Elles soufflèrent le flambeau et on n’entendit plus que le bruissement de leurs chapelets dans la nuit.
Or, en s’éveillant au matin, Izolin étendit la main et ne trouva pas Claribelle à ses côtés dans le lit. « Divine amie, pensa-t-il, ma mère avait raison : nous croirons, en nous revoyant, nous aimer pour la première fois. » Il courut vers la porte et ne put l’ouvrir. Il alla vers la fenêtre et il s’aperçut qu’on y avait placé des barreaux. « O Belle ! viens me délivrer », criait-il. Claribelle, de son côté, sanglotait sous ses cheveux, appelant son ami. Et ils ne s’entendaient pas, très loin l’un de l’autre, car le château était vaste, au fond d’une gorge. Quelqu’un me conta cette légende au pied même de la tour.
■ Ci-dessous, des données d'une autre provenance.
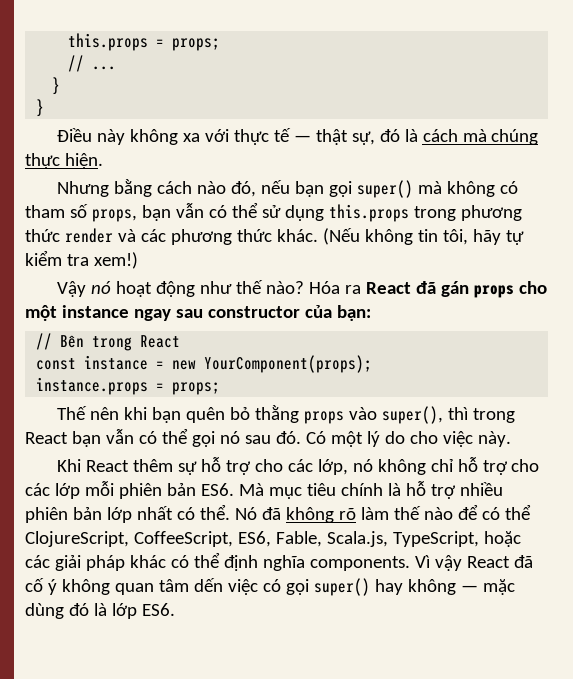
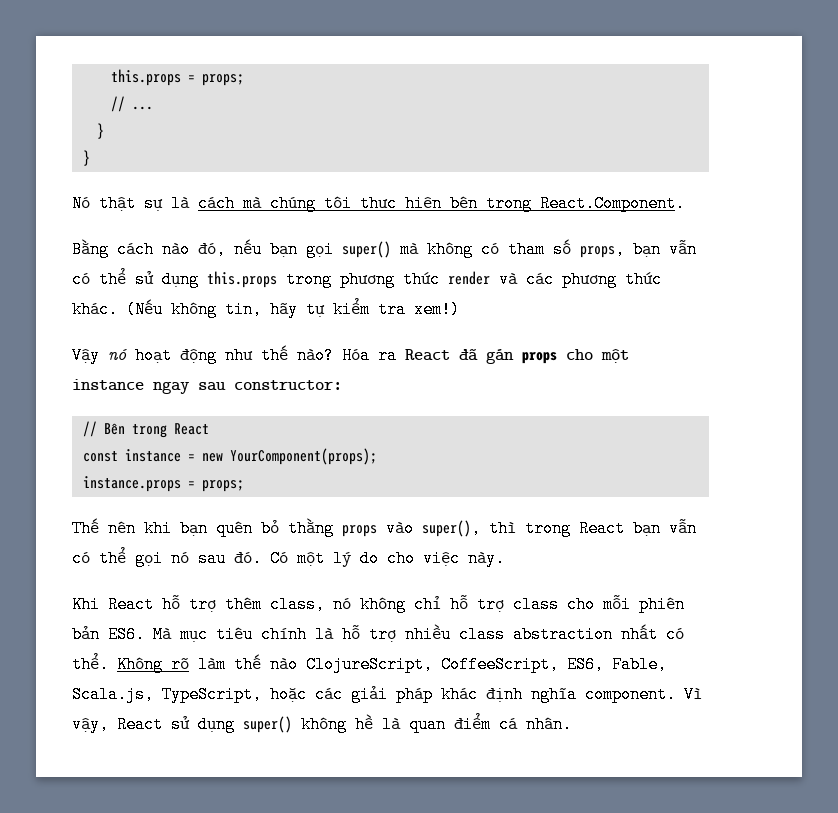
- Điều này không xa với thực tế — thật sự, đó là cách mà chúng thực hiện.
- Nhưng bằng cách nào đó, nếu bạn gọi super() mà không có tham số props, bạn vẫn có thể sử dụng this.props trong phương thức render và các phương thức khác.
+ Nó thật sự là cách mà chúng tôi thực hiện bên trong React.Component.
+ Bằng cách nào đó, nếu bạn gọi super() mà không có tham số props, bạn vẫn có thể sử dụng this.props trong phương thức render và các phương thức khác.
- (Nếu không tin tôi, hãy tự kiểm tra xem!)
+ (Nếu không tin, hãy tự kiểm tra xem!)
- Hóa ra React đã gán props cho một instance ngay sau constructor của bạn:
+ Hóa ra React đã gán props cho một instance ngay sau constructor:
- Khi React thêm sự hỗ trợ cho các lớp, nó không chỉ hỗ trợ cho các lớp mỗi phiên bản ES6. Mà mục tiêu chính là hỗ trợ nhiều phiên bản lớp nhất có thể. Nó đã không rõ làm thế nào để có thể ClojureScript, CoffeeScript, ES6, Fable, Scala.js, TypeScript, hoặc các giải pháp khác có thể định nghĩa components. Vì vậy React đã cố ý không quan tâm dến việc có gọi super() hay không — mặc dùng đó là lớp ES6.
+ Khi React hỗ trợ thêm class, nó không chỉ hỗ trợ class cho mỗi phiên bản ES6. Mà mục tiêu chính là hỗ trợ nhiều class abstraction nhất có thể. Không rõ làm thế nào ClojureScript, CoffeeScript, ES6, Fable, Scala.js, TypeScript, hoặc các giải pháp khác định nghĩa component. Vì vậy, React sử dụng super() không hề là quan điểm cá nhân.

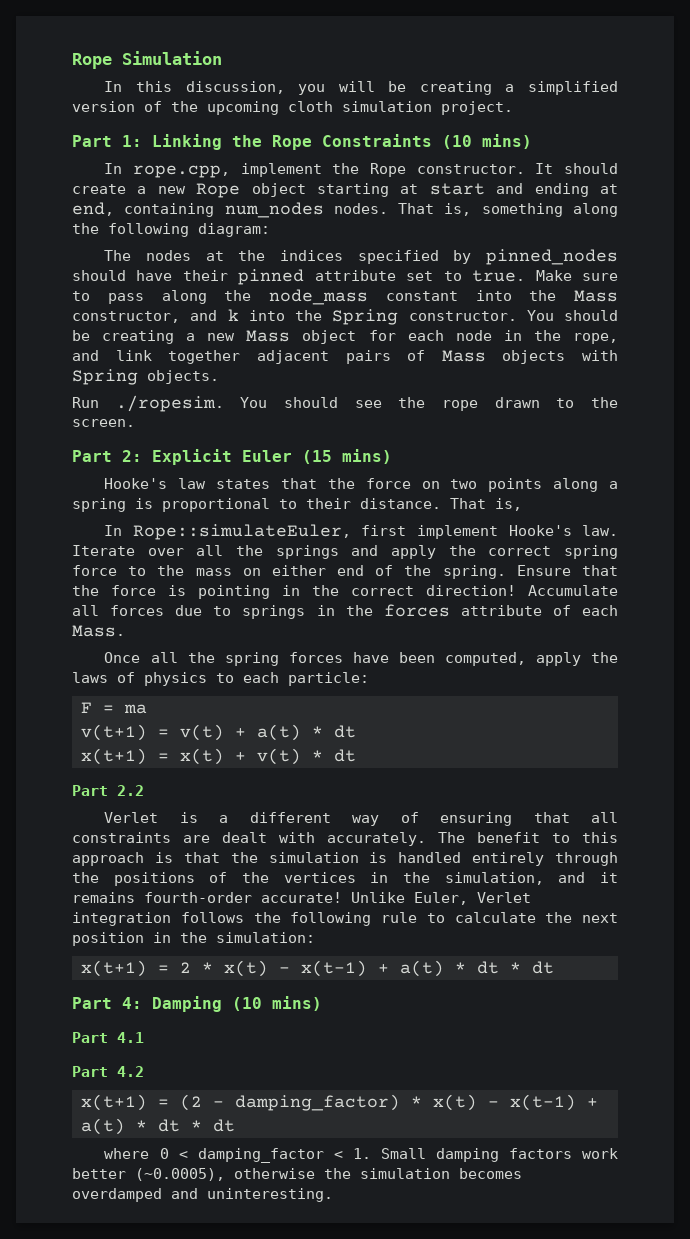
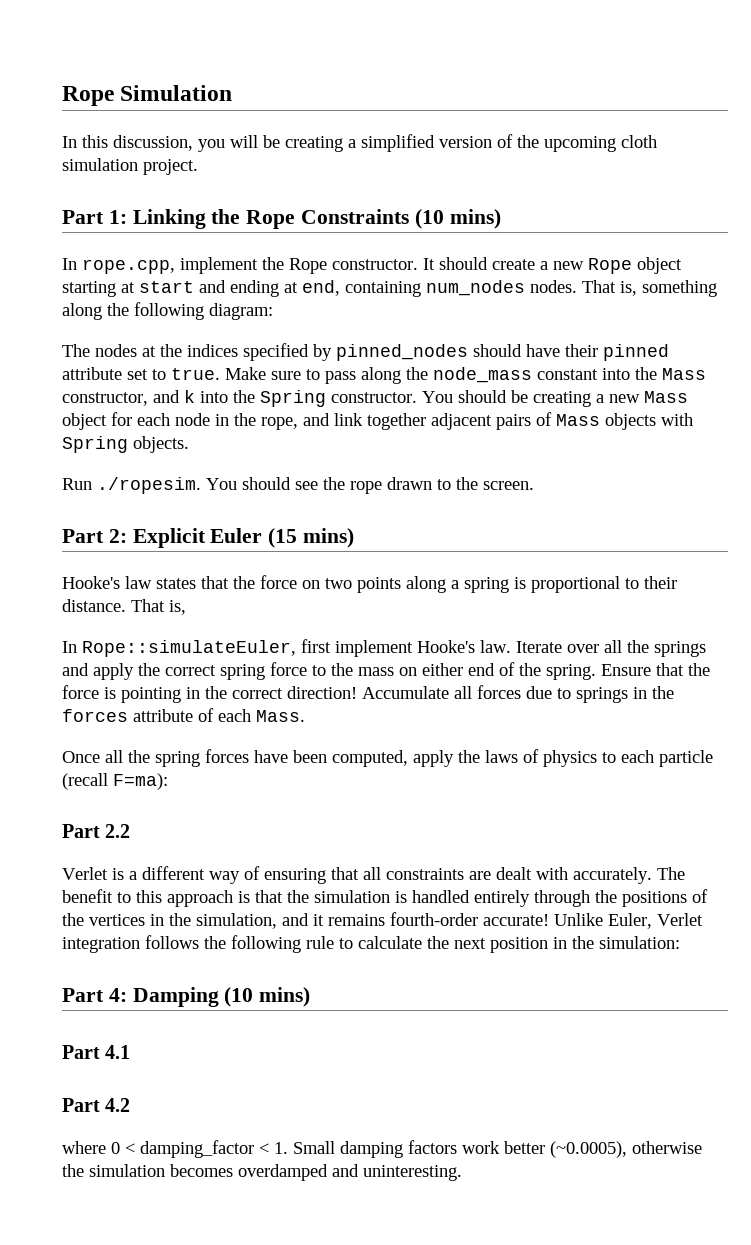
- Once all the spring forces have been computed, apply the laws of physics to each particle:
- F = ma
- v(t+1) = v(t) + a(t) * dt
- x(t+1) = x(t) + v(t) * dt
+ Once all the spring forces have been computed, apply the laws of physics to each particle (recall F=ma):
- x(t+1) = 2 * x(t) - x(t-1) + a(t) * dt * dt
- x(t+1) = (2 - damping_factor) * x(t) - x(t-1) + a(t) * dt * dt

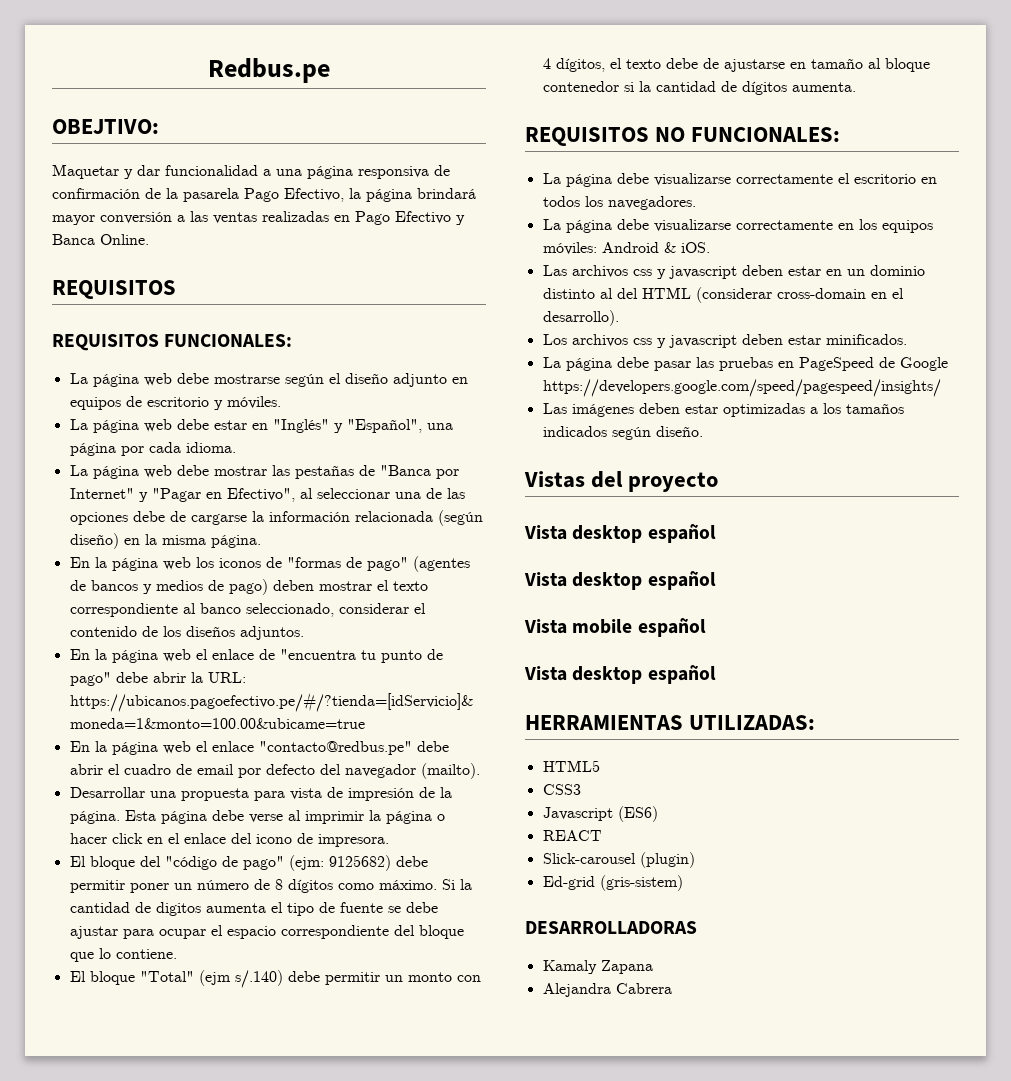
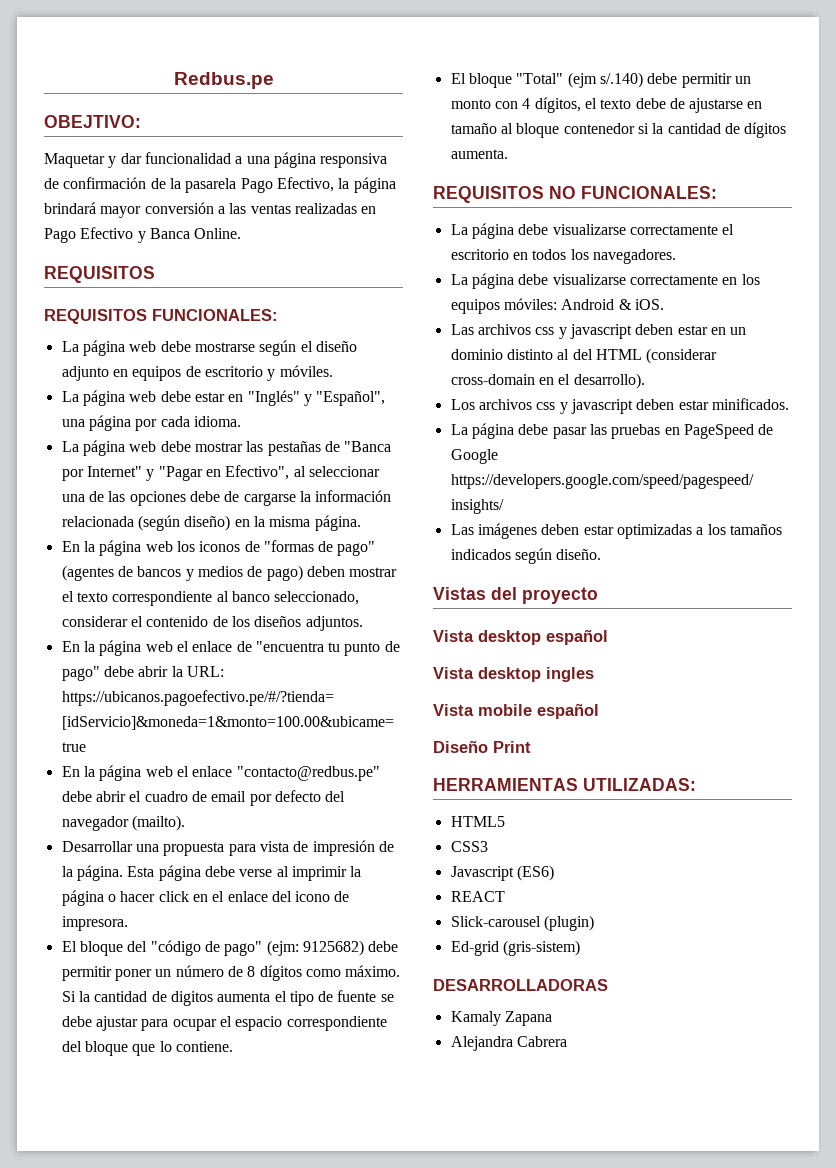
  Vistas del proyecto
  Vista desktop español
- Vista desktop español
+ Vista desktop ingles
  Vista mobile español
- Vista desktop español
+ Diseño Print

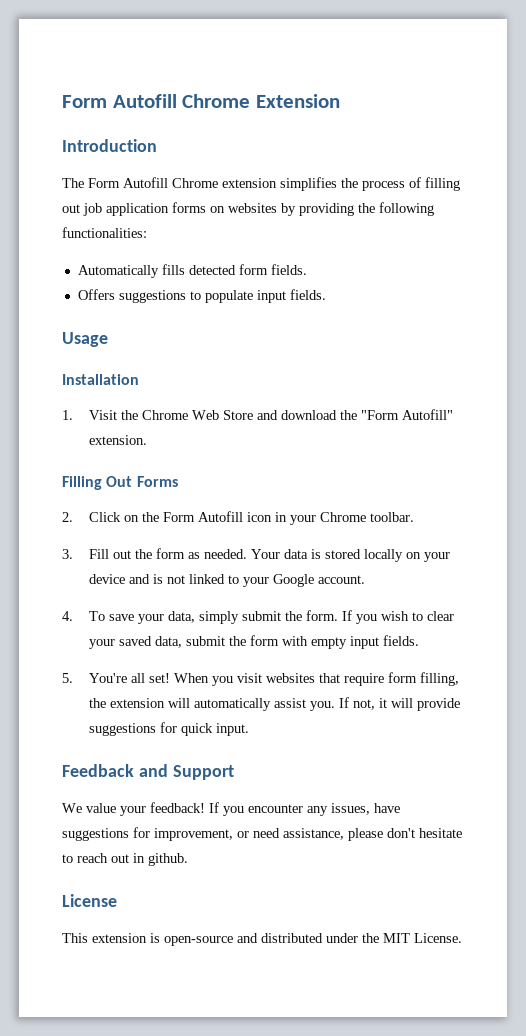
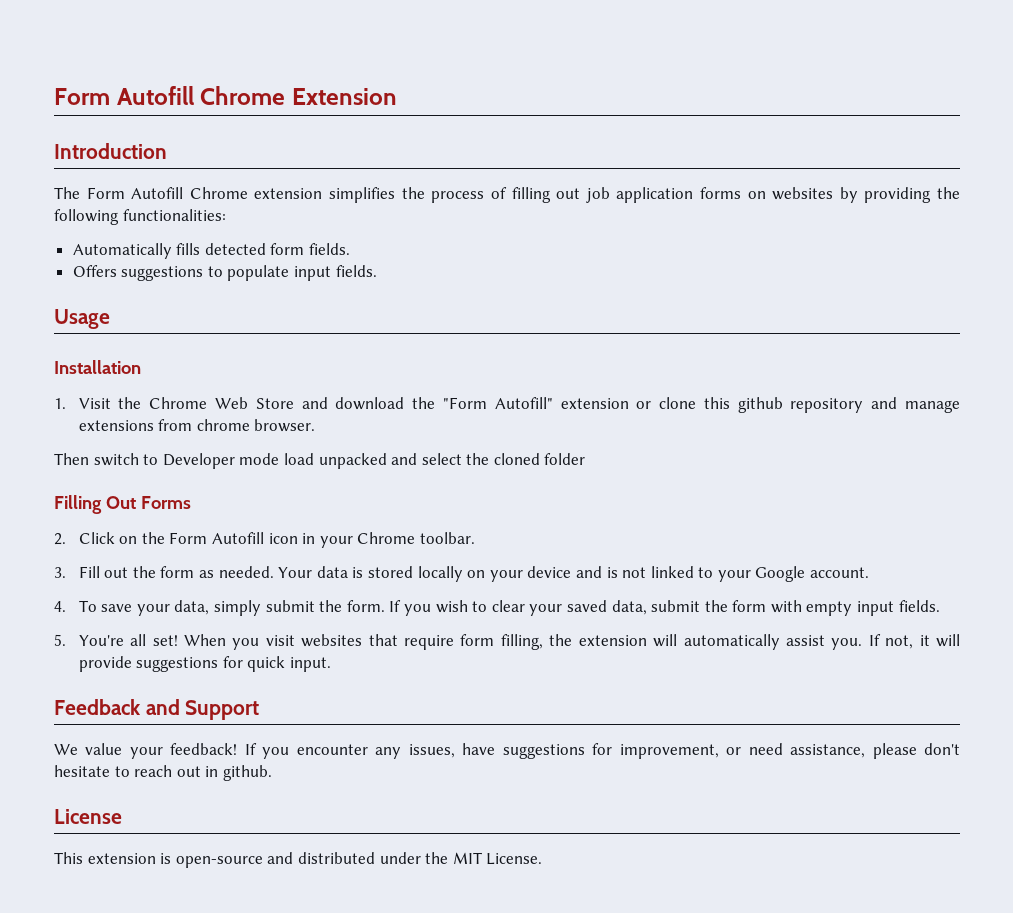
- 1. Visit the Chrome Web Store and download the "Form Autofill" extension.
+ 1. Visit the Chrome Web Store and download the "Form Autofill" extension or clone this github repository and manage extensions from chrome browser.
+ Then switch to Developer mode load unpacked and select the cloned folder

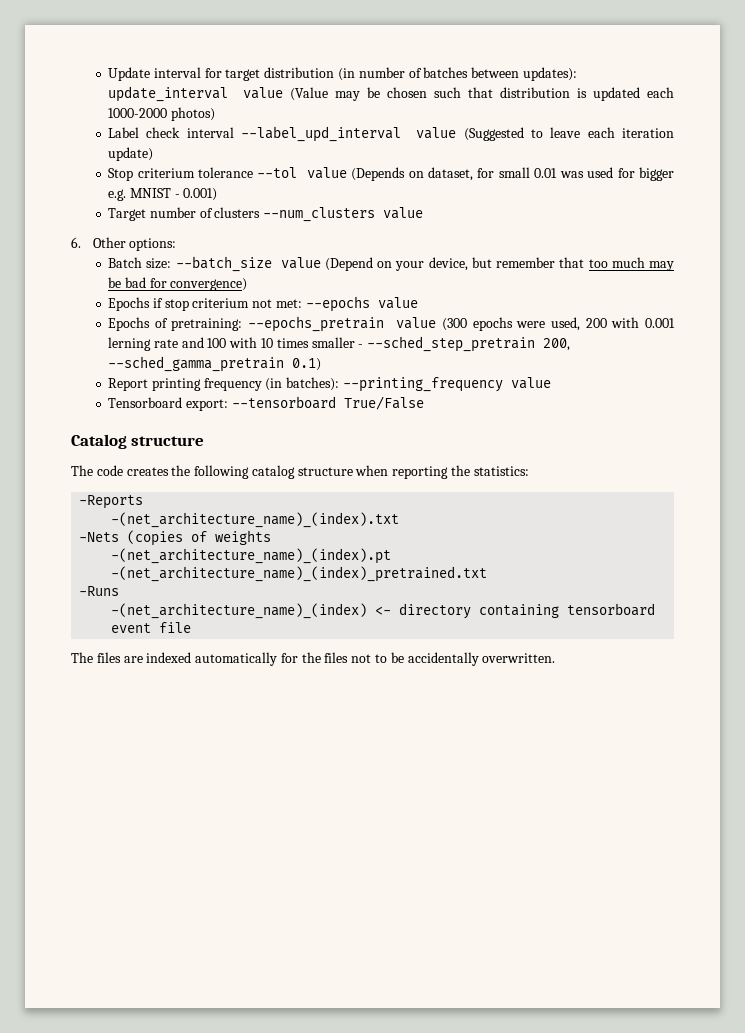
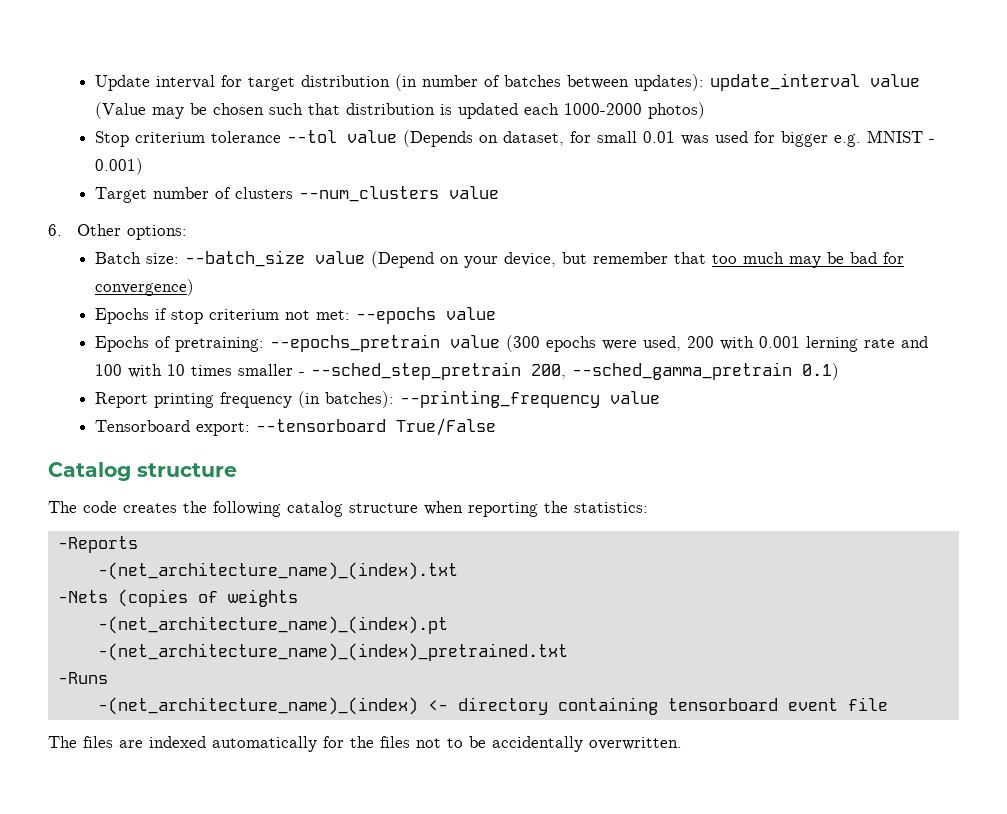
- Label check interval --label_upd_interval value (Suggested to leave each iteration update)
Ainsi se passa le premier jour. La Dame, au soir, apparut et dit à Izolin :
— Crois-moi, bel enfant, je n’ai rien fait là qui ne soit selon ton salut dans cette vie et dans l’autre.
Et Claribelle criant toujours après son cher Izolin, les bonnes servantes lui montrèrent le ciel.
— Prions ensemble pour Izolin, madame, car il est parti pour un long voyage.
— Non ! dit-elle, Izolin est comme moi prisonnier en ce château. J’entends battre son cœur à travers les murs.
Cette nuit-là, tandis que dormaient les femmes, elle marcha vers la fenêtre et jusqu’au matin, en se penchant sur les jardins, elle appela doucement Izolin.
Les nuits suivantes, elle ouvrit encore la fenêtre, et elle entendit un bruit de pierres qui roulaient dans le fossé. Elle n’entendit pas la voix d’Izolin. Mais, la dixième nuit, des pas légers avec lenteur s’avancèrent et puis s’arrêtèrent devant la porte.